Studies show that US coverage is Israeli-centric. The main bureaus for CNN, Associated Press, Time, etc. are located in Israel and often staffed by Israelis. The son of the NY Times bureau chief is in the Israeli army;"pundit" Jeffrey Goldberg served in the IDF; Wolf Blitzer worked for AIPAC. Because the U.S. gives Israel over $8 million/day - more than to any other nation - we feel it is essential that we be fully informed on this region. Below are news reports to augment mainstream coverage.

Sunday, June 5, 2011

Palestinians close Gaza border in protest

Ma'an -- Palestinian officials closed the Rafah border crossing between Egypt and the Gaza Strip on Sunday, the terminal's director Ayyoub Abu Sha'ar said.

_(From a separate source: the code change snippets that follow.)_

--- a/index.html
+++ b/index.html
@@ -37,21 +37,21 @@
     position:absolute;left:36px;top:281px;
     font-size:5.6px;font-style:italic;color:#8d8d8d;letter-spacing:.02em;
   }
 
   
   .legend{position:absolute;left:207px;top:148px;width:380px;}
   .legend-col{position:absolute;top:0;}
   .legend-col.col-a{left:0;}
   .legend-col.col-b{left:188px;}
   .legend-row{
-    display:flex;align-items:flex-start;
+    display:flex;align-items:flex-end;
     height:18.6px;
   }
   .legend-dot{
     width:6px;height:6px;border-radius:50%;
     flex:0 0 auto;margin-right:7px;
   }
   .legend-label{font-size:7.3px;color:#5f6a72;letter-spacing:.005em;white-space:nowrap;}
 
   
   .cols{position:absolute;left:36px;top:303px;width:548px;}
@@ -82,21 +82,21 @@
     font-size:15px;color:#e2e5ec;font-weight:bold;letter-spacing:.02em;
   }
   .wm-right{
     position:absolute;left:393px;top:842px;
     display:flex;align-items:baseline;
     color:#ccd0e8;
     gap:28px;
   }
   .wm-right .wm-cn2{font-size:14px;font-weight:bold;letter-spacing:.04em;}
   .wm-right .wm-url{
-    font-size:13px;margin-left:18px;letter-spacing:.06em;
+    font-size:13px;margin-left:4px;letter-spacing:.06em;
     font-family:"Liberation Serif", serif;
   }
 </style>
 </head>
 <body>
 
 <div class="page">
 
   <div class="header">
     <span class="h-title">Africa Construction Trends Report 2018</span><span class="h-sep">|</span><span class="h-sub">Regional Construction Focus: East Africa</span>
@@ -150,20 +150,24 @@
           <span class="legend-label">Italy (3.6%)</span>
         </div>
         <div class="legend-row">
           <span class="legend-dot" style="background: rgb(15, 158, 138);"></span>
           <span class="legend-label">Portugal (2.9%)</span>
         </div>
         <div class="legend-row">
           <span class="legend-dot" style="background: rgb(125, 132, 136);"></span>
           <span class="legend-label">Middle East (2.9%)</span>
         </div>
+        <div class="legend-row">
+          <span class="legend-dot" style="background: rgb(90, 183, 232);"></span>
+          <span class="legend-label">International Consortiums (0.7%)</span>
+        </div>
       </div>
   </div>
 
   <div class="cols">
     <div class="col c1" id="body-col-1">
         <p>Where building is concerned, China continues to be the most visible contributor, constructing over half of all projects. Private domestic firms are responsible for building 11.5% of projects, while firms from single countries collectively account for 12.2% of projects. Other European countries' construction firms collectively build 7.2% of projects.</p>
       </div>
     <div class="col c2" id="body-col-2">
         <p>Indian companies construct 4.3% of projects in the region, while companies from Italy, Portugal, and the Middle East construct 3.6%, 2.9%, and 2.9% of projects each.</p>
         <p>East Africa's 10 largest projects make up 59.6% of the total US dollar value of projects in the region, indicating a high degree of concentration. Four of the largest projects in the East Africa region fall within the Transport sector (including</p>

Closed out of frustration, Abu Sha'ar said the Egyptian authority's 'mechanism' at the terminal was unclear, citing Egypt's decision to close the crossing on Saturday without coordinating with Palestinian officials.

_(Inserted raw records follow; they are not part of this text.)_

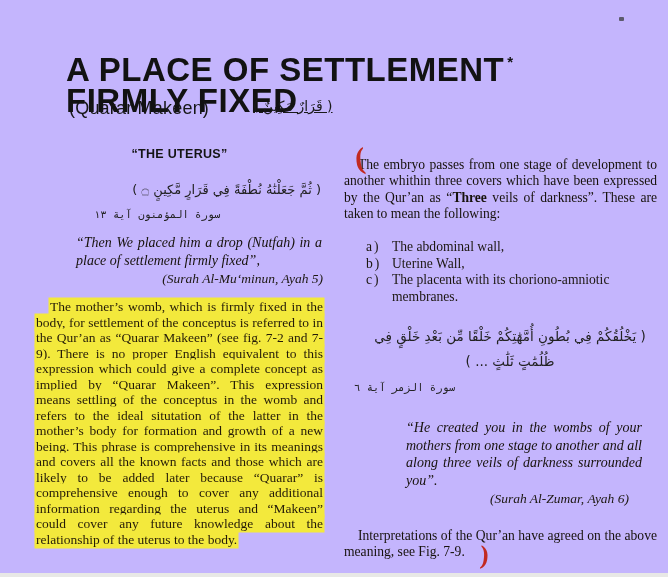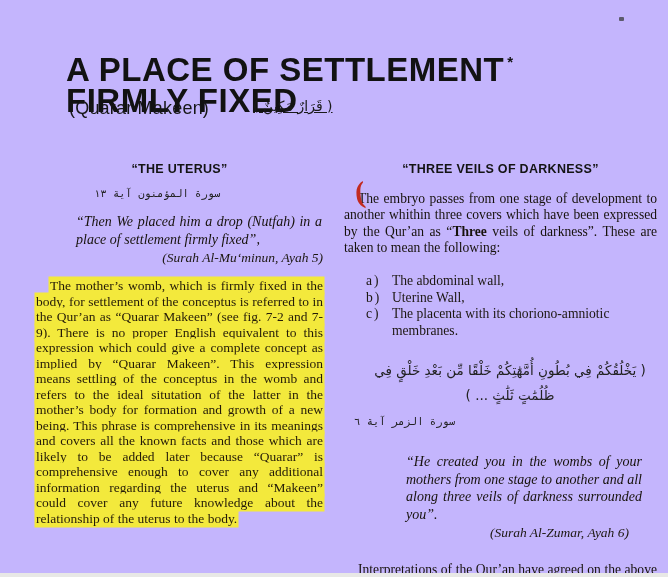--- a/index.html
+++ b/index.html
@@ -39,21 +39,21 @@
   
   .columns{
     position:absolute;left:36px;top:142px;
     display:flex;gap:21px;
   }
   .col-left{width:287px;}
   .col-right{width:313px;}
   .col-heading{
     font-family:"Liberation Sans", sans-serif;
     font-weight:700;font-size:12.5px;letter-spacing:.3px;
-    text-align:center;color:#141414;margin-top:20px;
+    text-align:center;color:#141414;margin-top:5px;
   }
   
   .verse-ar-1{
     margin-top:21px;direction:rtl;text-align:right;padding-right:2px;
     font-family:"DejaVu Sans", sans-serif;font-size:13px;color:#222;
   }
   .verse-ref{
     direction:rtl;text-align:left;
     font-family:Liberation Mono, monospace;font-size:10.5px;color:#222;
   }
@@ -121,31 +121,31 @@
   <div class="subtitle-row">
     <span class="subtitle-latin">(Quarar Makeen)</span>
     <span class="subtitle-arabic">( قَرَارٌ مَكِينٌ )</span>
   </div>
 
   <div class="columns">
 
     <div class="col-left">
       <div class="col-heading">“THE UTERUS”</div>
 
+      <div class="verse-ar-1">( ثُمَّ جَعَلْنَٰهُ نُطْفَةً فِي قَرَارٍ مَّكِينٍ ۝ )</div>
 
       <div class="verse-ref ref-1">سورة المؤمنون آية ١٣</div>
 
       <div class="quote quote-1">“Then We placed him a drop (Nutfah) in a place of settlement firmly fixed”,</div>
       <div class="quote-attr">(Surah Al-Mu‘minun, Ayah 5)</div>
 
       <p class="highlight-para"><span class="mark">The mother’s womb, which is firmly fixed in the body, for settlement of the conceptus is referred to in the Qur’an as “Quarar Makeen” (see fig. 7-2 and 7-9). There is no proper English equivalent to this expression which could give a complete concept as implied by “Quarar Makeen”. This expression means settling of the conceptus in the womb and refers to the ideal situtation of the latter in the mother’s body for formation and growth of a new being. This phrase is comprehensive in its meanings and covers all the known facts and those which are likely to be added later because “Quarar” is comprehensive enough to cover any additional information regarding the uterus and “Makeen” could cover any future knowledge about the relationship of the uterus to the body.</span></p>
     </div>
 
     <div class="col-right">
-      <div class="col-heading">“THREE VEILS OF DARKNESS”</div>
 
       <p class="para para-1"><span class="red-open">(</span><span>The embryo passes from one stage of development to another whithin three covers which have been expressed by the Qur’an as “</span><span class="bold">Three</span><span> veils of darkness”. These are taken to mean the following:</span></p>
 
       <div class="veils-list">
         <div class="veils-item">
           <span class="veils-marker">a)</span>
           <span class="veils-text">The abdominal wall,</span>
         </div>
         <div class="veils-item">
           <span class="veils-marker">b)</span>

Egypt opened the terminal several hours later than scheduled Saturday without informing Palestinian officials. Several buses of Palestinians were left waiting at the Egyptian gate, and dozens of Palestinians tried to storm the border.

Egyptian security sources said the delay was due to maintenance works underway at the crossing. Egyptian authorities opened the crossing on Saturday afternoon, but only for passengers on foot.

The director of border crossings in Gaza, Salameh Barakeh, said the decision was difficult to implement due to the number of patients, elderly people and children who were traveling among others across the sole Egyptian exit from Gaza.

Abu Sha'ar said consultations were ongoing between Gaza's foreign ministry and the Egyptian government to resolve technical and administrative problems at the terminal. He said the crossing would reopen as soon as the issues were fixed.

Egypt reopened the Rafah crossing on May 28 after it had been largely shut since June 2006 when Israel imposed a blockade after militants snatched an Israeli soldier.

The Israeli blockade was tightened in 2007 when the Islamist movement Hamas seized control of the coastal territory, with Egypt cooperating by tightly restricting movement through Rafah.

Egypt's decision to permanently reopen Rafah came more than three months after former Egyptian President Hosni Mubarak resigned following 18 days of massive street protests against his rule.